If you’ve been having a good day so far and want to remember what soul crushing despair for humanity feels like, just read this Associated Press story from Ponce de Leon, Florida.  You’ll want to punch someone in the face and then probably take up drinking.

When a high school senior told her principal [David Davis] that students were taunting her for being a lesbian, he told her homosexuality is wrong, outed her to her parents, and ordered her to stay away from children.

He suspended some of her friends who expressed their outrage by wearing gay pride T-shirts and buttons at Ponce de Leon High School, according to court records. And he asked dozens of students whether they were gay or associated with gay students.

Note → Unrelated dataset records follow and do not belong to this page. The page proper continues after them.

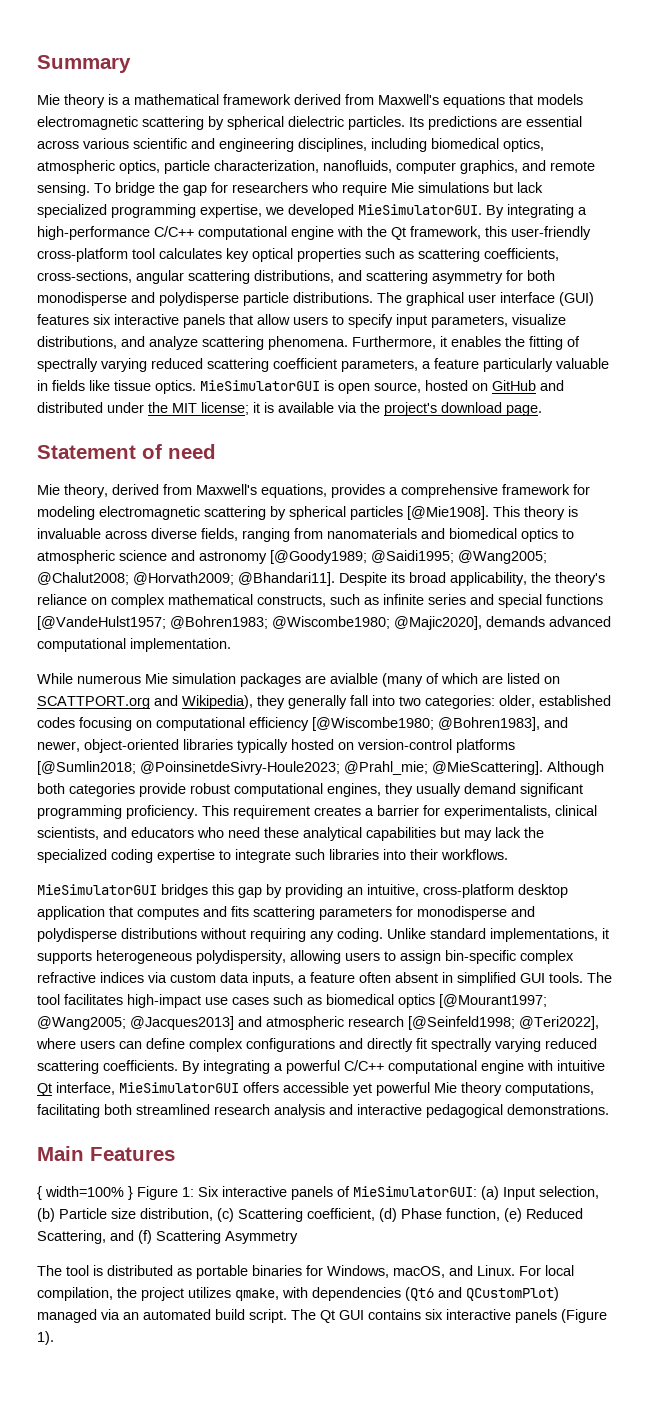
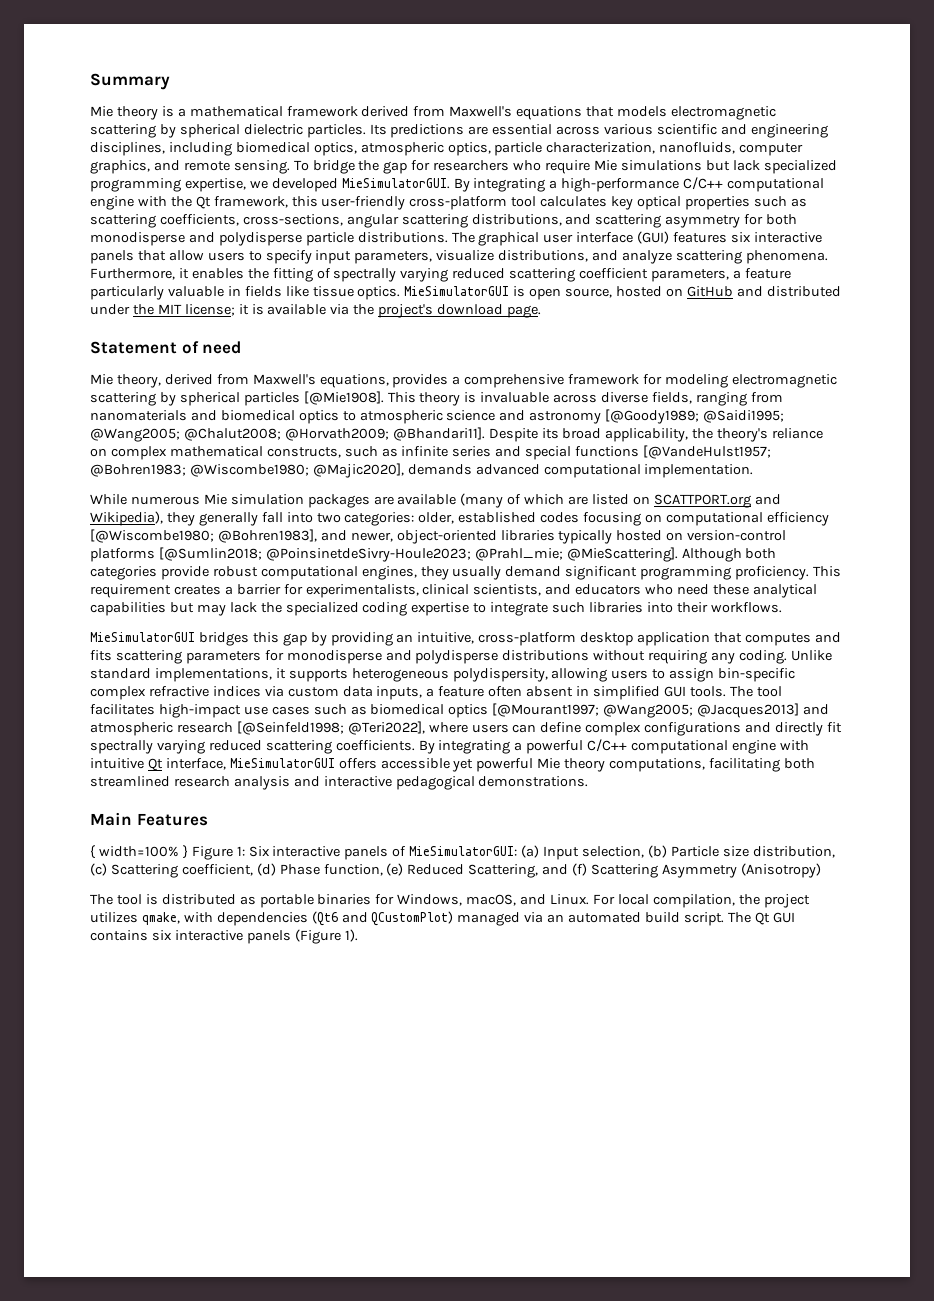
- While numerous Mie simulation packages are avialble (many of which are listed on SCATTPORT.org and Wikipedia), they generally fall into two categories: older, established codes focusing on computational efficiency [@Wiscombe1980; @Bohren1983], and newer, object-oriented libraries typically hosted on version-control platforms [@Sumlin2018; @PoinsinetdeSivry-Houle2023; @Prahl_mie; @MieScattering].
+ While numerous Mie simulation packages are available (many of which are listed on SCATTPORT.org and Wikipedia), they generally fall into two categories: older, established codes focusing on computational efficiency [@Wiscombe1980; @Bohren1983], and newer, object-oriented libraries typically hosted on version-control platforms [@Sumlin2018; @PoinsinetdeSivry-Houle2023; @Prahl_mie; @MieScattering].
- { width=100% } Figure 1: Six interactive panels of MieSimulatorGUI: (a) Input selection, (b) Particle size distribution, (c) Scattering coefficient, (d) Phase function, (e) Reduced Scattering, and (f) Scattering Asymmetry
+ { width=100% } Figure 1: Six interactive panels of MieSimulatorGUI: (a) Input selection, (b) Particle size distribution, (c) Scattering coefficient, (d) Phase function, (e) Reduced Scattering, and (f) Scattering Asymmetry (Anisotropy)

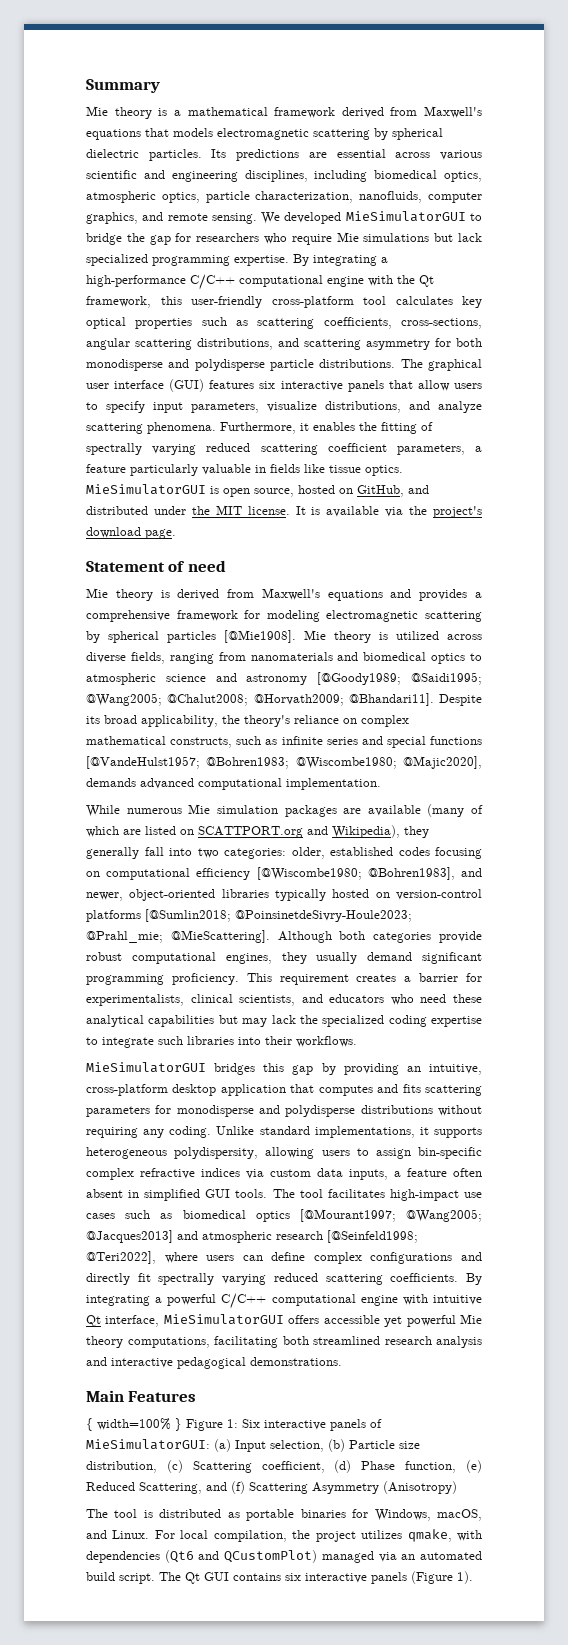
- To bridge the gap for researchers who require Mie simulations but lack specialized programming expertise, we developed MieSimulatorGUI.
+ We developed MieSimulatorGUI to bridge the gap for researchers who require Mie simulations but lack specialized programming expertise.
- MieSimulatorGUI is open source, hosted on GitHub and distributed under the MIT license; it is available via the project's download page.
+ MieSimulatorGUI is open source, hosted on GitHub, and distributed under the MIT license. It is available via the project's download page.
- Mie theory, derived from Maxwell's equations, provides a comprehensive framework for modeling electromagnetic scattering by spherical particles [@Mie1908].
+ Mie theory is derived from Maxwell's equations and provides a comprehensive framework for modeling electromagnetic scattering by spherical particles [@Mie1908].
- This theory is invaluable across diverse fields, ranging from nanomaterials and biomedical optics to atmospheric science and astronomy [@Goody1989; @Saidi1995; @Wang2005; @Chalut2008; @Horvath2009; @Bhandari11].
+ Mie theory is utilized across diverse fields, ranging from nanomaterials and biomedical optics to atmospheric science and astronomy [@Goody1989; @Saidi1995; @Wang2005; @Chalut2008; @Horvath2009; @Bhandari11].

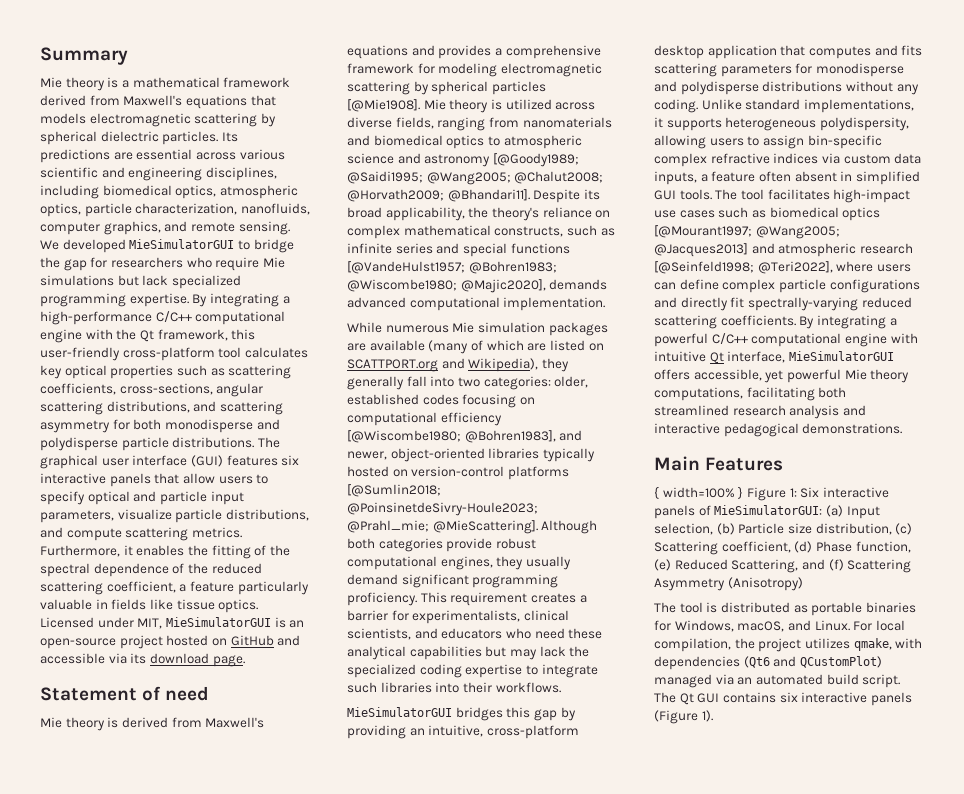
- The graphical user interface (GUI) features six interactive panels that allow users to specify input parameters, visualize distributions, and analyze scattering phenomena.
+ The graphical user interface (GUI) features six interactive panels that allow users to specify optical and particle input parameters, visualize particle distributions, and compute scattering metrics.
- Furthermore, it enables the fitting of spectrally varying reduced scattering coefficient parameters, a feature particularly valuable in fields like tissue optics.
+ Furthermore, it enables the fitting of the spectral dependence of the reduced scattering coefficient, a feature particularly valuable in fields like tissue optics.
- MieSimulatorGUI is open source, hosted on GitHub, and distributed under the MIT license. It is available via the project's download page.
+ Licensed under MIT, MieSimulatorGUI is an open-source project hosted on GitHub and accessible via its download page.
- MieSimulatorGUI bridges this gap by providing an intuitive, cross-platform desktop application that computes and fits scattering parameters for monodisperse and polydisperse distributions without requiring any coding.
+ MieSimulatorGUI bridges this gap by providing an intuitive, cross-platform desktop application that computes and fits scattering parameters for monodisperse and polydisperse distributions without any coding.
- The tool facilitates high-impact use cases such as biomedical optics [@Mourant1997; @Wang2005; @Jacques2013] and atmospheric research [@Seinfeld1998; @Teri2022], where users can define complex configurations and directly fit spectrally varying reduced scattering coefficients.
+ The tool facilitates high-impact use cases such as biomedical optics [@Mourant1997; @Wang2005; @Jacques2013] and atmospheric research [@Seinfeld1998; @Teri2022], where users can define complex particle configurations and directly fit spectrally-varying reduced scattering coefficients.
- By integrating a powerful C/C++ computational engine with intuitive Qt interface, MieSimulatorGUI offers accessible yet powerful Mie theory computations, facilitating both streamlined research analysis and interactive pedagogical demonstrations.
+ By integrating a powerful C/C++ computational engine with intuitive Qt interface, MieSimulatorGUI offers accessible, yet powerful Mie theory computations, facilitating both streamlined research analysis and interactive pedagogical demonstrations.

“Davis embarked on what can only be characterized as a witch hunt to identify students who were homosexual and their supporters, further adding fuel to the fire,” US District Judge Richard Smoak recounted in his ruling. “He went so far as to lift the shirts of female students to ensure the letters ‘GP’ or the words ‘Gay Pride’ were not written on their bodies.”

Even if we suspend all morality and humanity for a moment and suppose that a witch hunt for gay supporters were justified, how is it even then acceptable for a high school principle to start lifting up his female students’ shirts?  Perhaps they should have taken to writing it under their bras so we could more easily convinct the guy as a sexual predator.  More importantly, of course, school principals are not empowered to crusade against homosexuals.

Heather Gillman (in the article’s photograph) was one of the students who protested in defense of the anonymous gay student. Her mother, Ardena Gillman, got it exactly right:

“What happens when these kids get out in the real world after they leave Ponce de Leon and they have a black homosexual supervisor at their job?” she said.

Hold whatever views you want in private, but if you can’t teach tolerance to the children under your supervision in a public school, you should be kept at least a thousand meters away from any place where minors gather.

The district had to pay $325,000 to cover the ACLU’s attorney fees.  The students who were sensible enough to stand up and protest should get another $325,000 to invest in improving their school in any way they want – up to and including firing the idiot that runs it.